The bell schedule committee is also looking at whether or not to keep Gunn's fixed "G" prep period at the end of the day, which many student-athletes enroll in so as to not miss class when they have to leave early for games. Pope said it's best to have a rotating schedule, so students who have to leave early aren't always missing the same class.
Pope said the research is mixed about the appropriate length for the longer block periods, but 70 to 90 minutes is considered optimal. Gunn math teacher Chris Redfield, who's serving on the bell schedule committee, said the group has narrowed it down to looking at 75- to 90-minute block periods, which allows for more varied instruction, project-based learning and time for students to delve deeper into subjects. Longer periods also mean less hurried transition between classes.
In response to an audience question about how longer periods affect students with learning disabilities like attention-deficit/hyperactivity disorder (ADHD), Pope said more time means teachers are able to differentiate and spend more time with students who need extra support.
Tutorial will likely be embedded in the middle of the day more than once a week to allow students more time throughout the week to work with teachers or other students outside of class. Moving it to the middle of the day will hopefully cut down on the number of students who currently opt not to go since as the last period of the day, not attending means ending the school day an hour earlier.

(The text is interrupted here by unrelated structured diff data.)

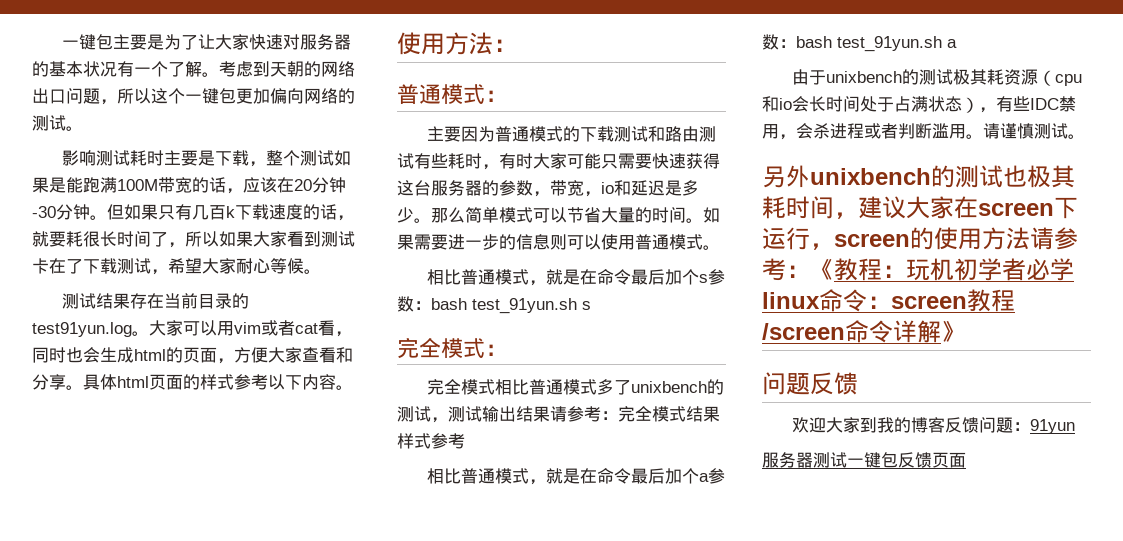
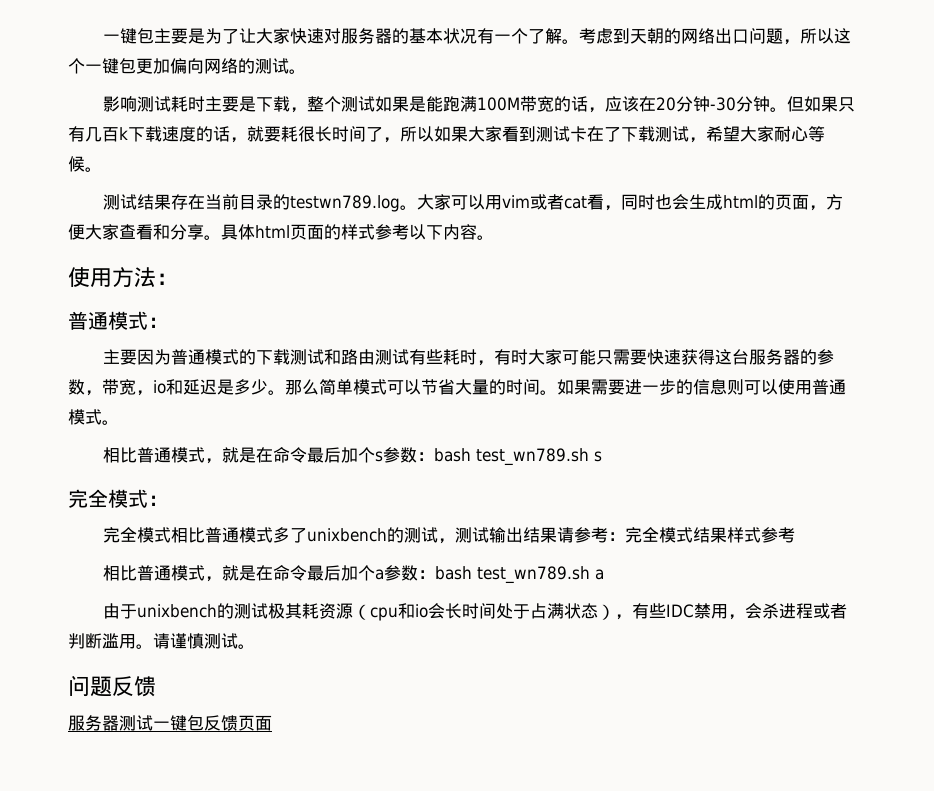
- 测试结果存在当前目录的test91yun.log。
+ 测试结果存在当前目录的testwn789.log。
- 相比普通模式，就是在命令最后加个s参数：bash test_91yun.sh s
+ 相比普通模式，就是在命令最后加个s参数：bash test_wn789.sh s
- 相比普通模式，就是在命令最后加个a参数：bash test_91yun.sh a
+ 相比普通模式，就是在命令最后加个a参数：bash test_wn789.sh a
- 另外unixbench的测试也极其耗时间，建议大家在screen下运行，screen的使用方法请参考：《教程：玩机初学者必学linux命令：screen教程/screen命令详解》
  问题反馈
- 欢迎大家到我的博客反馈问题：91yun

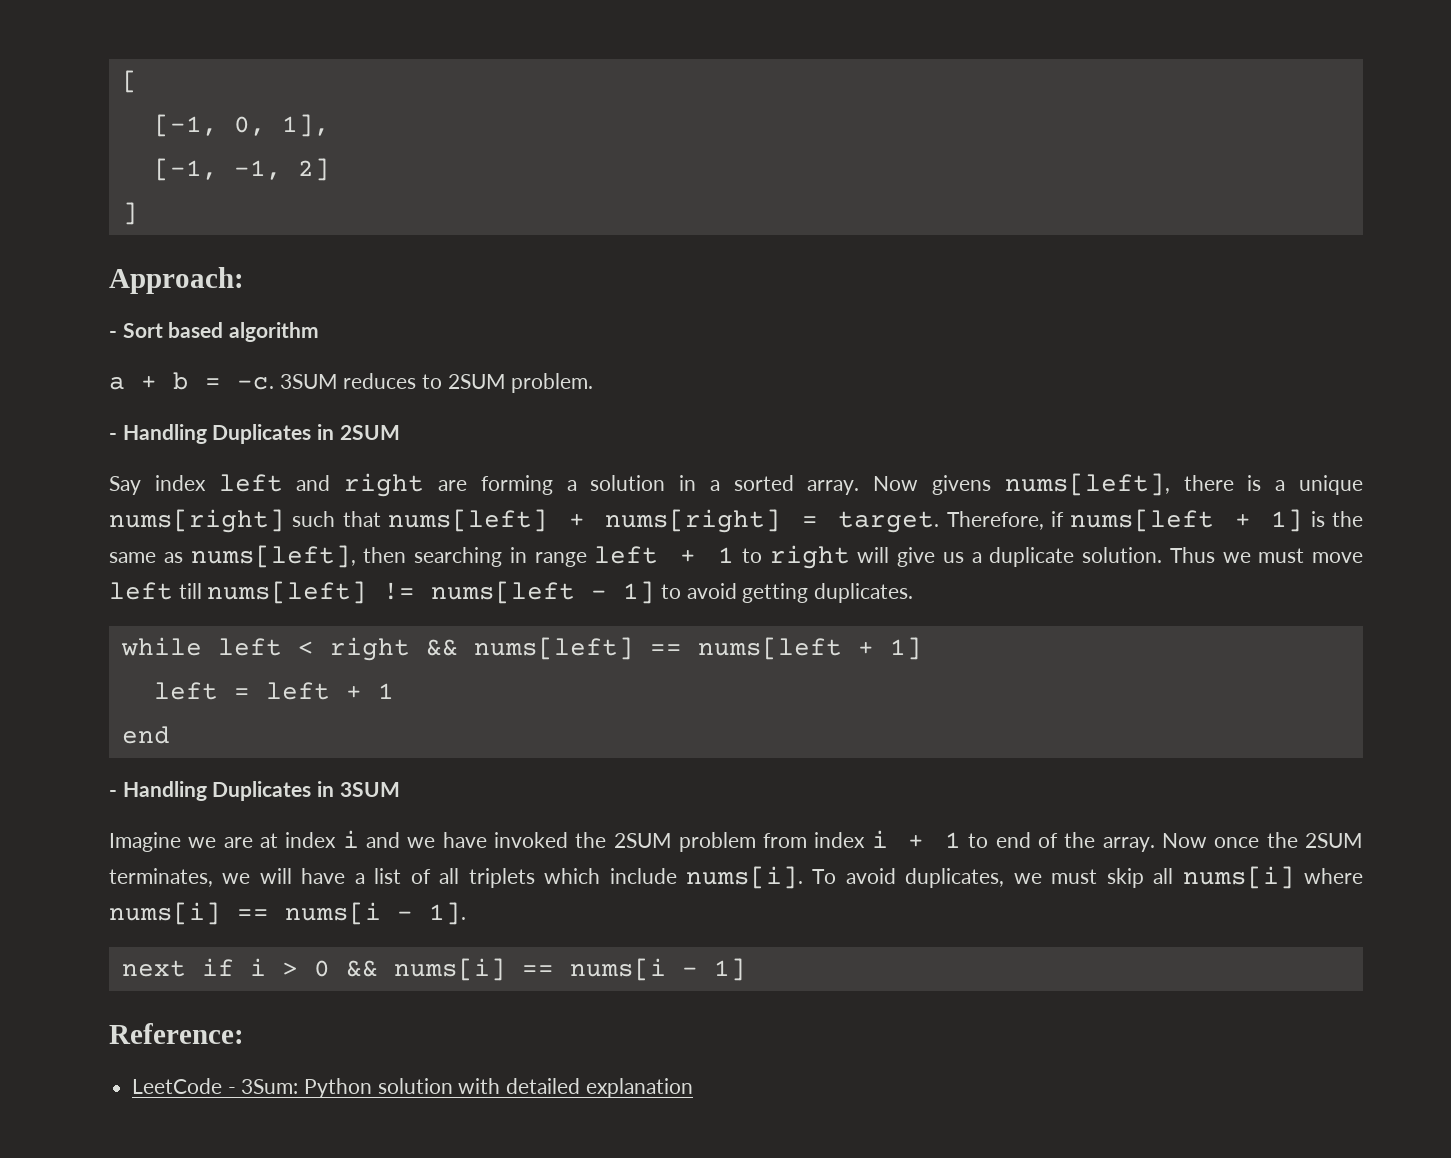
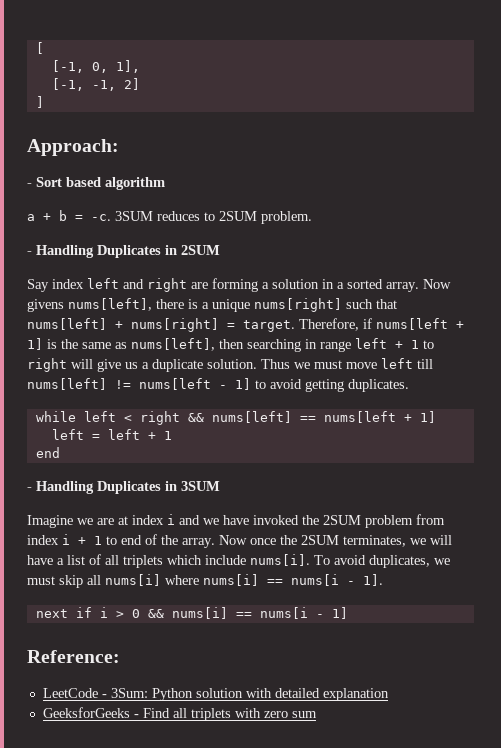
+ GeeksforGeeks - Find all triplets with zero sum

Redfield said it could be a mandatory period but the content would be flexible, including programs like freshman orientation, Titan 101 or social-emotional learning.
Despite myriad proven benefits for both students and teachers, many Gunn teachers are anxious that they'll be asked to make the extensive shifts necessary in their lesson plans and curriculum in a shorter time frame than is ideal. This anxiety is coming up against a sense of urgency in the community to find concrete ways to decrease student stress as soon as possible.
"I really, really, really want to put it out there for everybody to really hear and get that if we are told to start this in August there is going to be, I believe, a semi-disaster," one teacher said Monday.
Pope said that most schools her organization has worked with took a year or two to fully implement their new schedules. Without thoughtful implementation and fully prepared teachers, any new schedule, regardless of how its structured, will not provide the benefits she described Monday night, Pope said.
"I think we need that year," the teacher said.
Redfield, however, said he's come around to thinking that if the committee comes to a consensus on a well-thought out schedule that will benefit students, it should be implemented "as soon as practical."
Herrmann said the district has committed to providing increased professional development for Gunn teachers in advance of a schedule shift at the end of this school year, over the summer and continuing into the 2015-16 school year.
The scheduling committee is on a tight timeline, with an end goal of presenting recommendations to the school board on May 12. The group posted four potential models it's looking at on its website this week: 75-minute rotating periods with afternoon collaboration and meeting time; 75-minute rotating periods with morning collaboration and meeting time; and two different 90-minute period models.
The committee is also seeking further feedback from the community, which can be provided via a Google form posted on a "contact us" tab. Members said Monday that they are particularly eager to hear where the community lands on the number of classes per day and length of periods; frequency of and access to tutorial; if social-emotional learning should be embedded into the schedule and how frequently; and on start and end times.